*** TASK DATA ***

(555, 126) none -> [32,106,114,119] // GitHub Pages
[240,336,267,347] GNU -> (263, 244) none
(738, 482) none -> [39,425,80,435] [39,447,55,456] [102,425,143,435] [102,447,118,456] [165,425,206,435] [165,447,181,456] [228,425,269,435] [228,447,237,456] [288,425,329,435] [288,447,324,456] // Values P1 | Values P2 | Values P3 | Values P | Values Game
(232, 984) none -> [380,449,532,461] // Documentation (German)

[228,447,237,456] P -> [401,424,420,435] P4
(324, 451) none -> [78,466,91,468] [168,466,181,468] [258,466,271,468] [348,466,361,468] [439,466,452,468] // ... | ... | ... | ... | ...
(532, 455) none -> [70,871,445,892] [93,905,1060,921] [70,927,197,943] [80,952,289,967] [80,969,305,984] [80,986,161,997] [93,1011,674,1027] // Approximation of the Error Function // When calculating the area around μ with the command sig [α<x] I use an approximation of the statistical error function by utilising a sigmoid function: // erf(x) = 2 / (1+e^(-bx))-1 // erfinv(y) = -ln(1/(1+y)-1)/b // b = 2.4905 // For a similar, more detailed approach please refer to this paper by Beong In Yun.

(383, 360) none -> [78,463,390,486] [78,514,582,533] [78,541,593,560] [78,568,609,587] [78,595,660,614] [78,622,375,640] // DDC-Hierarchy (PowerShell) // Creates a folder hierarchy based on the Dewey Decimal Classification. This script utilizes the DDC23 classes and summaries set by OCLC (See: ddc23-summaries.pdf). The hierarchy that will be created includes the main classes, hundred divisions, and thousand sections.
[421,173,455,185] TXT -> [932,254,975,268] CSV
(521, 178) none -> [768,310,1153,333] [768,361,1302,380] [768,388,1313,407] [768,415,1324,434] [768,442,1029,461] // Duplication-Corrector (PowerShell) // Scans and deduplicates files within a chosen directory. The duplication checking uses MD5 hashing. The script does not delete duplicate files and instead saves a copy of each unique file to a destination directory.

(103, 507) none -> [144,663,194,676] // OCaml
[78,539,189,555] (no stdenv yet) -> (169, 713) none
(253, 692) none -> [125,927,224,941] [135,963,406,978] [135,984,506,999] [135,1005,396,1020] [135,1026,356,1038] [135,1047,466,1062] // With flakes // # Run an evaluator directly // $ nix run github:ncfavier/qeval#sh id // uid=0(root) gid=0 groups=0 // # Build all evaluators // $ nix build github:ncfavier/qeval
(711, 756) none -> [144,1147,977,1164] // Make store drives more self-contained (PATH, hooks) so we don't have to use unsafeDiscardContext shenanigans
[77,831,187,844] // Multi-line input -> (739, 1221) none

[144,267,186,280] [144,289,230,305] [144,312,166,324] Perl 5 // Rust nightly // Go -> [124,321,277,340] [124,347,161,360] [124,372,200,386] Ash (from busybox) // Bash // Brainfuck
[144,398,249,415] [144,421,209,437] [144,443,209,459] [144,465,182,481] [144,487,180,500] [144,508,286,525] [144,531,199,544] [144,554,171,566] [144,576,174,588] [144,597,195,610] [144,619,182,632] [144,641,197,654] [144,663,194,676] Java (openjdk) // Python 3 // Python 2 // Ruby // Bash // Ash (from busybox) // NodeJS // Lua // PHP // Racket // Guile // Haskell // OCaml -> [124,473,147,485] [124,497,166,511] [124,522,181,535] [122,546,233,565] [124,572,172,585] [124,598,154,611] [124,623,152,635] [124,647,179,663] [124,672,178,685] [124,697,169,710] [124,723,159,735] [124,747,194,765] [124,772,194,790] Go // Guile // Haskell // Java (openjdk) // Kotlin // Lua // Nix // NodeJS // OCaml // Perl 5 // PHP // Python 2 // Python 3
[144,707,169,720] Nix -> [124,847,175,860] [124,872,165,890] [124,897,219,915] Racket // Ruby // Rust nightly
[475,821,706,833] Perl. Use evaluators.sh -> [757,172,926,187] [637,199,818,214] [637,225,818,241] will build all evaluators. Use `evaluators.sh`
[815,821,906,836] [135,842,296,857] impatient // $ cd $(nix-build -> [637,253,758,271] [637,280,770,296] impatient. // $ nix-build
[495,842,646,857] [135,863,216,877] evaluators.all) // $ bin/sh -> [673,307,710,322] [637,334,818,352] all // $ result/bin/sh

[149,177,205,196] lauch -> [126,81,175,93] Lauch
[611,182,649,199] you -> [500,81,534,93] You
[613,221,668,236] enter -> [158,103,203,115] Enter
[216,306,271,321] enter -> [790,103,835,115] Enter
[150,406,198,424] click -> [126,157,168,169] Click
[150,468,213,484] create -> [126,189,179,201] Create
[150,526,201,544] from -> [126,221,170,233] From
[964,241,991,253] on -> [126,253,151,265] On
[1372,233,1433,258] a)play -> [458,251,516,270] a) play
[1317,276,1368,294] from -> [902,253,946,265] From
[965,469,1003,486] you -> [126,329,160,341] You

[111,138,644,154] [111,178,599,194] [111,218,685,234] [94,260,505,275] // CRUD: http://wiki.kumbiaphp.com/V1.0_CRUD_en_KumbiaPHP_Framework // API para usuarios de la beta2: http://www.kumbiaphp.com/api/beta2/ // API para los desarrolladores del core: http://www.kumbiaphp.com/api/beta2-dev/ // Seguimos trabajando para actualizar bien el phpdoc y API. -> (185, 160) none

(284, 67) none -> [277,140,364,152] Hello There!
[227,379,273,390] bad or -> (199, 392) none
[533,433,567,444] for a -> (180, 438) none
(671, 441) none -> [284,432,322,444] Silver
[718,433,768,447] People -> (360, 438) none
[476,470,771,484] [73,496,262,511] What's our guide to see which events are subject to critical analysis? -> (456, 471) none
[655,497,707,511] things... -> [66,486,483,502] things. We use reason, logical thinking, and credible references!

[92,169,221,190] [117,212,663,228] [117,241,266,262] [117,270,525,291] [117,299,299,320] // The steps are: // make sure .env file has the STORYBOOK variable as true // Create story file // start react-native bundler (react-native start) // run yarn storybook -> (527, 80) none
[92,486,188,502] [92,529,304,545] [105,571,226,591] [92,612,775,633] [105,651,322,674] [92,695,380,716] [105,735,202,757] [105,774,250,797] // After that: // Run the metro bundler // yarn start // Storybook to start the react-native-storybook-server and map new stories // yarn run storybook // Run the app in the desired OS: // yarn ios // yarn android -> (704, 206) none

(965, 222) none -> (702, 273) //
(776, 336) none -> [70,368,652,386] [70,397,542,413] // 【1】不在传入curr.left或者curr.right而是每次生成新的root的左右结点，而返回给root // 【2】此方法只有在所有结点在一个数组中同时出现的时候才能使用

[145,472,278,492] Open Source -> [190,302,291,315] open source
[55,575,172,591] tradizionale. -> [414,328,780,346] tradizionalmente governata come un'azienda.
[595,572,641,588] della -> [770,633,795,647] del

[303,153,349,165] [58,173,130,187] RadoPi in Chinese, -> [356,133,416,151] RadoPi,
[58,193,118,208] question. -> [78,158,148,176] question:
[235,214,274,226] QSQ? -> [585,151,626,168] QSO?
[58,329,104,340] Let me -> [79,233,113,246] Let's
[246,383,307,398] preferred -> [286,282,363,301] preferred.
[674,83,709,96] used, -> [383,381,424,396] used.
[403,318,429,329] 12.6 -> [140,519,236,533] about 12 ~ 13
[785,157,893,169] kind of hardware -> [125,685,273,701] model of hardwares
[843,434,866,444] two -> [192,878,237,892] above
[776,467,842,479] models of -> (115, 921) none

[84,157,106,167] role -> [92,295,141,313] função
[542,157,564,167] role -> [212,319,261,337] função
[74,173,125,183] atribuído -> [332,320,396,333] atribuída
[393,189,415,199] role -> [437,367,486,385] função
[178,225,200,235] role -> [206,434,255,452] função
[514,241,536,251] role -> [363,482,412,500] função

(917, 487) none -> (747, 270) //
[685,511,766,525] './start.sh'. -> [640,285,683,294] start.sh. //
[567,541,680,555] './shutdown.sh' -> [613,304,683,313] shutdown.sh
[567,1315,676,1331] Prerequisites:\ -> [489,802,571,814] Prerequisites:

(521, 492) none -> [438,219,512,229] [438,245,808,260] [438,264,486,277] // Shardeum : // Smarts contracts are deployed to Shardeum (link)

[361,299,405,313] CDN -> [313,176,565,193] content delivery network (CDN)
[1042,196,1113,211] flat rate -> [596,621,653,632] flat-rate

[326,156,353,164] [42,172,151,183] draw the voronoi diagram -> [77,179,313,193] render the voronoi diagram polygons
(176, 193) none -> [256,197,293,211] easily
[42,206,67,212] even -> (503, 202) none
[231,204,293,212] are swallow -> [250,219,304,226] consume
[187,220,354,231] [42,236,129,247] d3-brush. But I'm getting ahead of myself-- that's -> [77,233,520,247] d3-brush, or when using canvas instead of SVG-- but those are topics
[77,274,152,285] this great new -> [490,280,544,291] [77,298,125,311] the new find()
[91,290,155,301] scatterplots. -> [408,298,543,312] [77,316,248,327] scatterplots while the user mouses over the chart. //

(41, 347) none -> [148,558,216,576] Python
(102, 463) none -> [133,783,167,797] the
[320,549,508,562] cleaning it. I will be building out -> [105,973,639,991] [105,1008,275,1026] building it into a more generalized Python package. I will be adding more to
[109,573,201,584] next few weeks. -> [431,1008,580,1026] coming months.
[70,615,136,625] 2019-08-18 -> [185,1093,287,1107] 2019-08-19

***

**ACTIVITY**
Please restate, word for word, the lines of the entries that run from the first line through the one holding "(324, 451) none", and add nothing.

**EXERCISE SOLUTION**
(555, 126) none -> [32,106,114,119] // GitHub Pages
[240,336,267,347] GNU -> (263, 244) none
(738, 482) none -> [39,425,80,435] [39,447,55,456] [102,425,143,435] [102,447,118,456] [165,425,206,435] [165,447,181,456] [228,425,269,435] [228,447,237,456] [288,425,329,435] [288,447,324,456] // Values P1 | Values P2 | Values P3 | Values P | Values Game
(232, 984) none -> [380,449,532,461] // Documentation (German)

[228,447,237,456] P -> [401,424,420,435] P4
(324, 451) none -> [78,466,91,468] [168,466,181,468] [258,466,271,468] [348,466,361,468] [439,466,452,468] // ... | ... | ... | ... | ...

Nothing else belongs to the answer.